LEGAL REFERENCE

Your Privacy Matters to Us

We built herototo around your trust. This privacy policy shows exactly how we handle your account details, payment information and personal data across our live casino tables, slot...

Data ProtectionPayment SecurityAccount PrivacyTransparent PracticesIndonesia Compliant

See the Lobby Read FAQ

How We Protect Your Information

herototo collects personal information only to set up your account, process deposits via DANA, OVO, GoPay and QRIS, and deliver the games and sportsbook markets you request. We use encryption to secure all data in transit and at rest. Your payment details are never stored on our servers after a transaction completes. We comply with data protection standards in supported regions and

do not share your information with advertisers, data brokers or unaffiliated third parties without your explicit consent.
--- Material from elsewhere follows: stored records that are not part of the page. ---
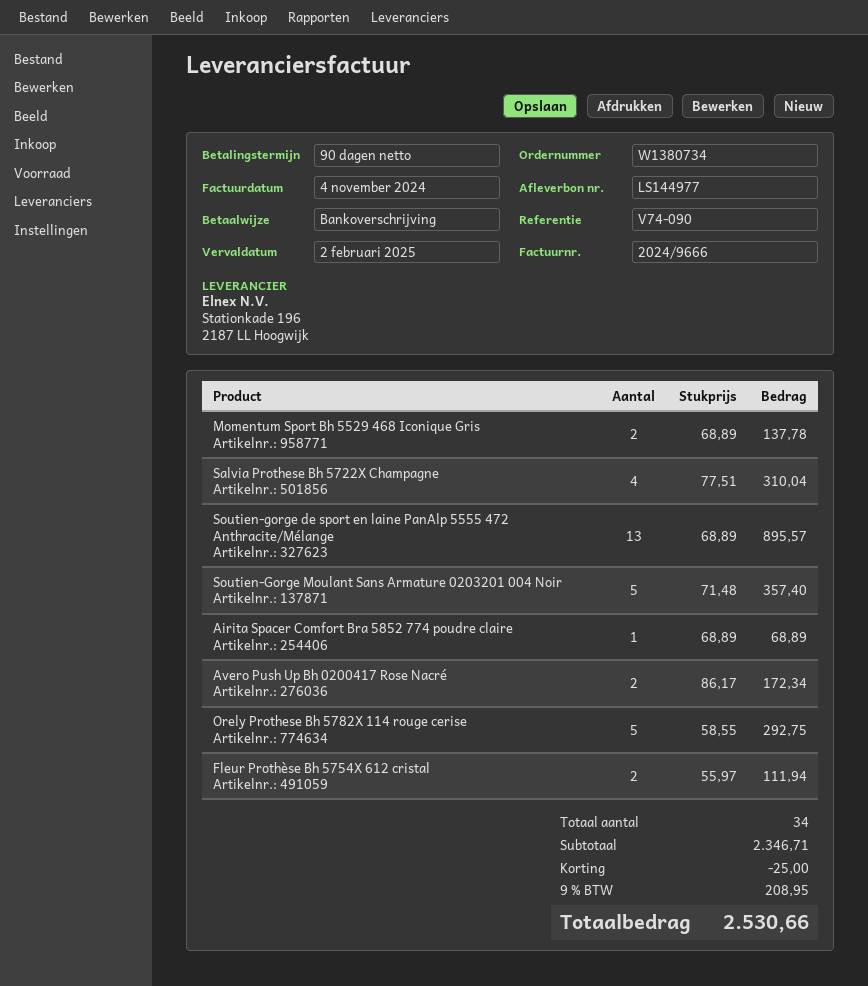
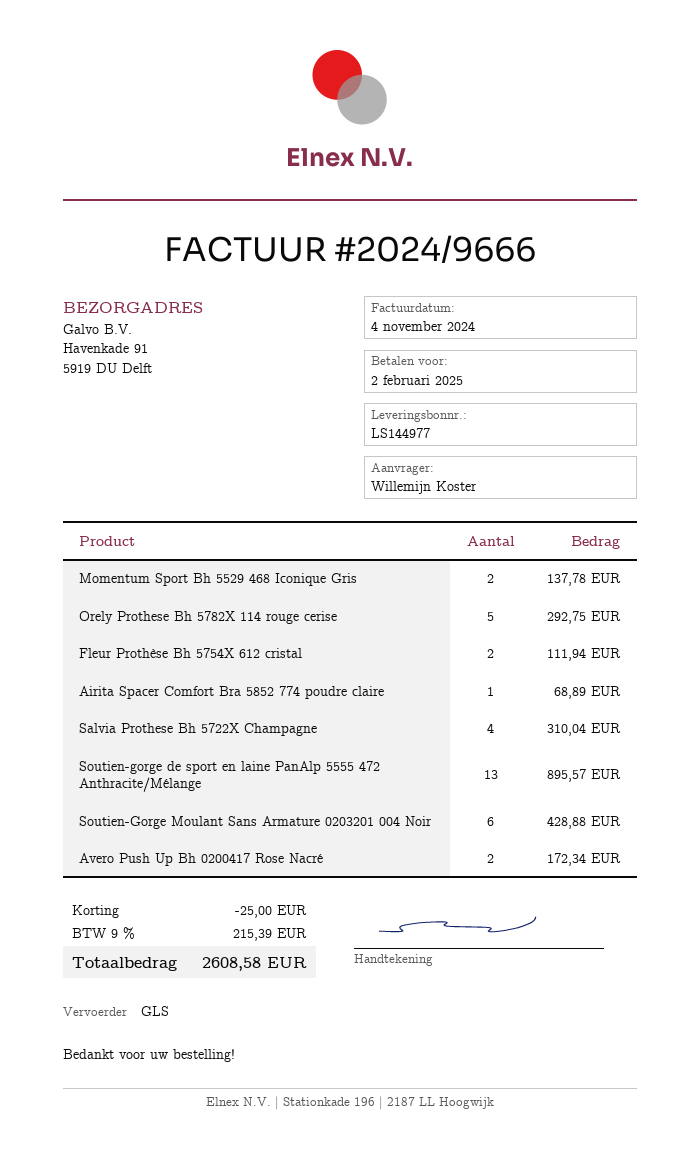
Soutien-Gorge Moulant Sans Armature 0203201 004 Noir: 5 for 357.40 -> 6 for 428.88
tax: 9% = 208.95 -> 9% = 215.39
total: 2530.66 -> 2608.58

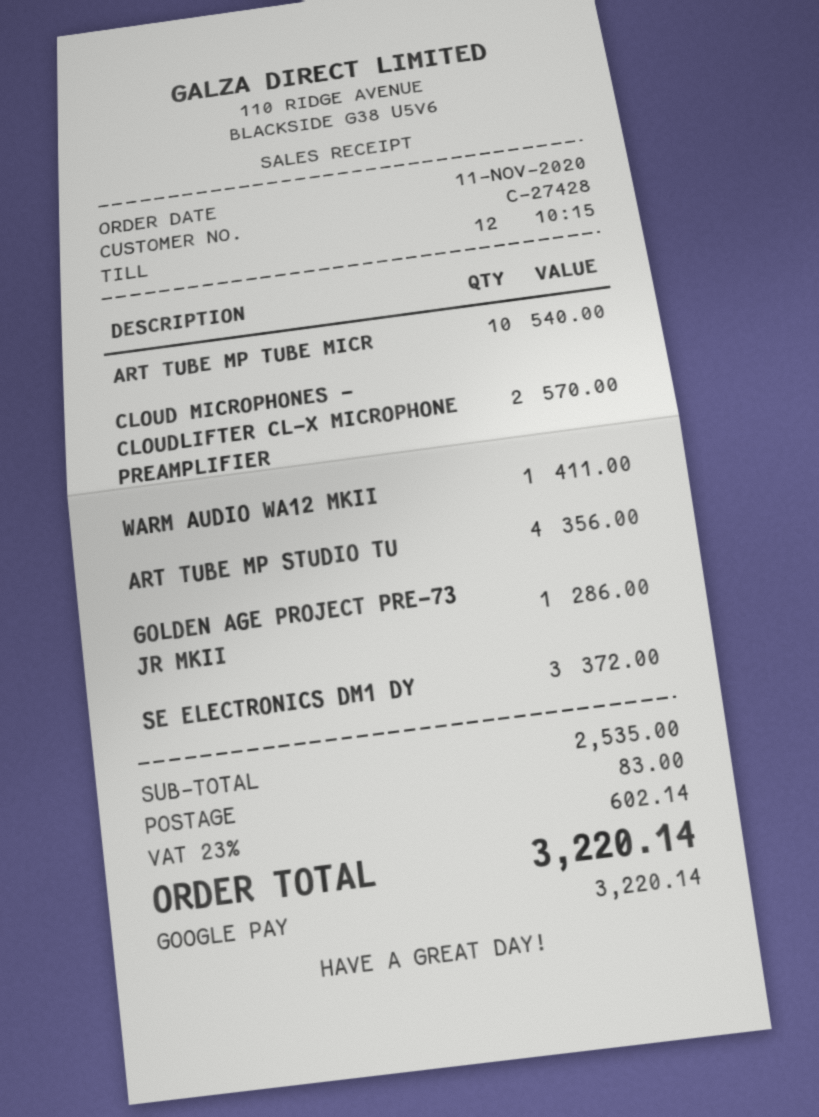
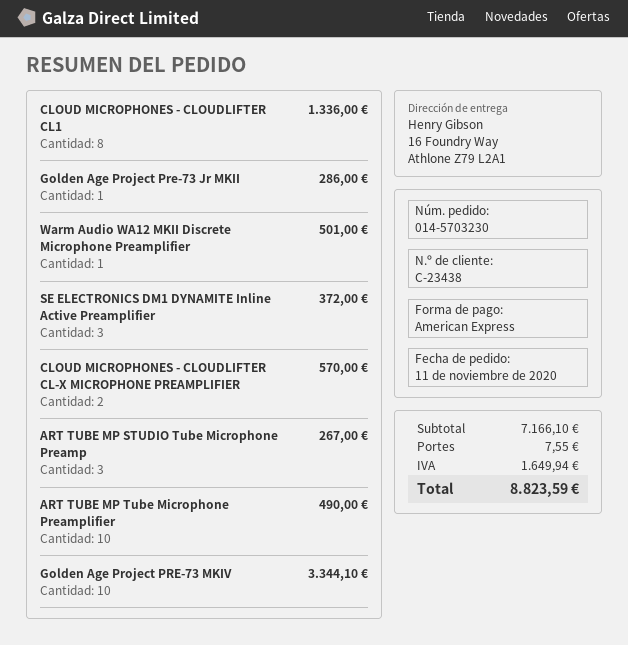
customer number: C-27428 -> C-23438
payment method: Google Pay -> American Express
ART TUBE MP TUBE MICR: 10 for 540.00 -> 10 for 490.00
WARM AUDIO WA12 MKII: 1 for 411.00 -> 1 for 501.00
ART TUBE MP STUDIO TU: 4 for 356.00 -> 3 for 267.00
CLOUD MICROPHONES - CLOUDLIFTER CL1: none -> 8 for 1336.00
Golden Age Project PRE-73 MKIV: none -> 10 for 3344.10
subtotal: 2535.00 -> 7166.10
shipping: 83.00 -> 7.55
tax: 602.14 -> 1649.94
total: 3220.14 -> 8823.59

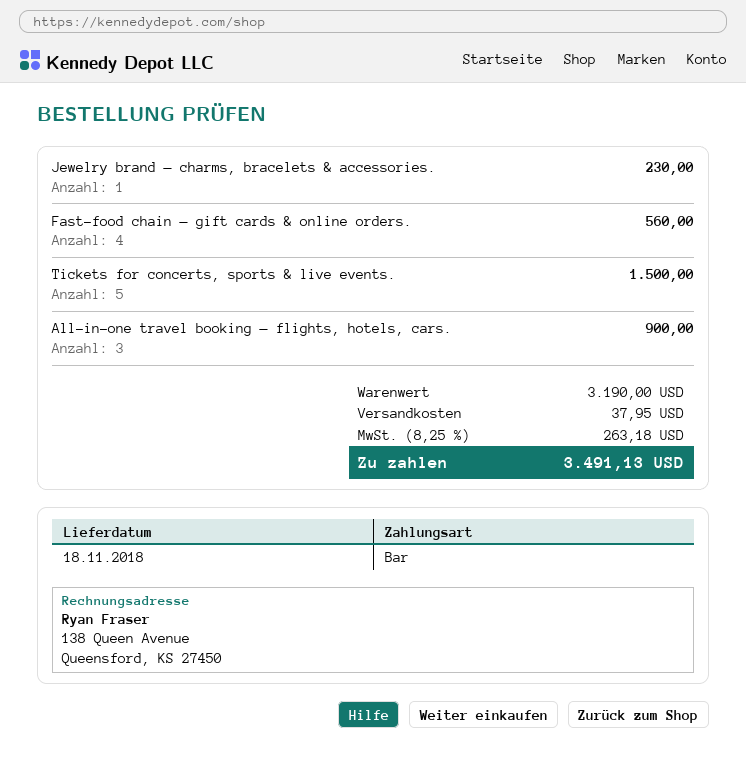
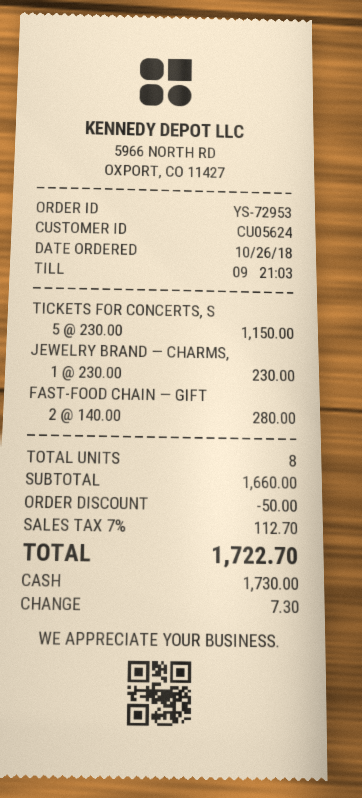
Fast-food chain — gift cards & online orders.: 4 for 560.00 -> 2 for 280.00
Tickets for concerts, sports & live events.: 5 for 1500.00 -> 5 for 1150.00
All-in-one travel booking — flights, hotels, cars.: 3 for 900.00 -> none
subtotal: 3190.00 -> 1660.00
discount: none -> 50.00
shipping: 37.95 -> none
tax: 8.25% = 263.18 -> 7% = 112.70
total: 3491.13 -> 1722.70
Service availability is jurisdiction-dependent. Users are responsible for checking local law before access.

PLAYER SUPPORT

Privacy Questions? We're Here

WHY VISITORS TRUST US

Why Your Privacy Is Secure Here

SSL Encryption

All data between your device and our servers travels through military-grade encryption. Your login, payment details and game activity are protected from interception.

No Third-Party Sales

We never sell your personal information to marketers, data brokers or external companies. Your account stays yours alone, used only to deliver herototo services.

Regular Security Audits

Our systems undergo quarterly penetration testing and compliance reviews. We stay ahead of emerging threats and update our defenses continuously.

Payment Data Isolation

DANA, OVO, GoPay and QRIS transactions are processed through PCI-compliant gateways. We never store full card or wallet credentials on our infrastructure.

Transparent Logging

We keep audit logs of who accesses your data and when. You can request a full activity report from your account at any time.

Incident Response Plan

If a breach occurs, we notify affected users within 24 hours with clear steps to protect your account. We maintain cyber insurance and legal compliance protocols.

How Our Policy Stacks Up

Data Minimization	We ask for only the information needed to verify your identity and process payments. No unnecessary fields, no hidden data collection.
User Control	You can download, update or delete your personal data anytime from account settings. Deletion requests are processed within 30 days.
Cookie Transparency	We use cookies only for session management and fraud prevention. No tracking pixels, no cross-site profiling, no behavioural advertising.
Vendor Accountability	Every third-party service we use (payment processors, hosting providers, analytics) signs a data protection agreement. We audit them annually.
Regional Compliance	Our policy aligns with data protection standards in supported regions. We respect local privacy laws and adjust practices accordingly.
No Automated Decisions	We don't use algorithms to make decisions about your account access, Deposit references or game eligibility without human review.
Policy Updates	When we change this policy, we notify you 30 days in advance. You can review changes and opt out of new practices before they apply.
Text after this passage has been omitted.